(Stored data entries)
┄┄┄┄┄┄┄┄┄┄
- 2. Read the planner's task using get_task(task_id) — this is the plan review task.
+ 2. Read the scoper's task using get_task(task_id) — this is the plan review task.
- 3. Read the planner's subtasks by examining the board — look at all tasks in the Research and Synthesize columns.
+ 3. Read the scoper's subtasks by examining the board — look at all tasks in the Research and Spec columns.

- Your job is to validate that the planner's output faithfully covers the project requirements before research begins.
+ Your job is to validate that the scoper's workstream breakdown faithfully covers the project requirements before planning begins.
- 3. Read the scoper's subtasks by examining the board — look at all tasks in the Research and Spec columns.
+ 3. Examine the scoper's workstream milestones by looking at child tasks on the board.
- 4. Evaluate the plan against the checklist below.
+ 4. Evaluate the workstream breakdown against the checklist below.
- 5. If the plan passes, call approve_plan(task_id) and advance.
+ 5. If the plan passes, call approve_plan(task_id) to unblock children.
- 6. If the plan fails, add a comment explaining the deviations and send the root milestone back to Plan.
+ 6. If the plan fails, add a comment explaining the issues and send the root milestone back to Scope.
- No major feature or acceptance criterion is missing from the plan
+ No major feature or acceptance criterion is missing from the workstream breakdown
┄┄┄┄┄┄┄┄┄┄
About this exercise: Transcribe, exactly and completely, all of the entries.

Solution:
- 2. Read the planner's task using get_task(task_id) — this is the plan review task.
+ 2. Read the scoper's task using get_task(task_id) — this is the plan review task.
- 3. Read the planner's subtasks by examining the board — look at all tasks in the Research and Synthesize columns.
+ 3. Read the scoper's subtasks by examining the board — look at all tasks in the Research and Spec columns.

- Your job is to validate that the planner's output faithfully covers the project requirements before research begins.
+ Your job is to validate that the scoper's workstream breakdown faithfully covers the project requirements before planning begins.
- 3. Read the scoper's subtasks by examining the board — look at all tasks in the Research and Spec columns.
+ 3. Examine the scoper's workstream milestones by looking at child tasks on the board.
- 4. Evaluate the plan against the checklist below.
+ 4. Evaluate the workstream breakdown against the checklist below.
- 5. If the plan passes, call approve_plan(task_id) and advance.
+ 5. If the plan passes, call approve_plan(task_id) to unblock children.
- 6. If the plan fails, add a comment explaining the deviations and send the root milestone back to Plan.
+ 6. If the plan fails, add a comment explaining the issues and send the root milestone back to Scope.
- No major feature or acceptance criterion is missing from the plan
+ No major feature or acceptance criterion is missing from the workstream breakdown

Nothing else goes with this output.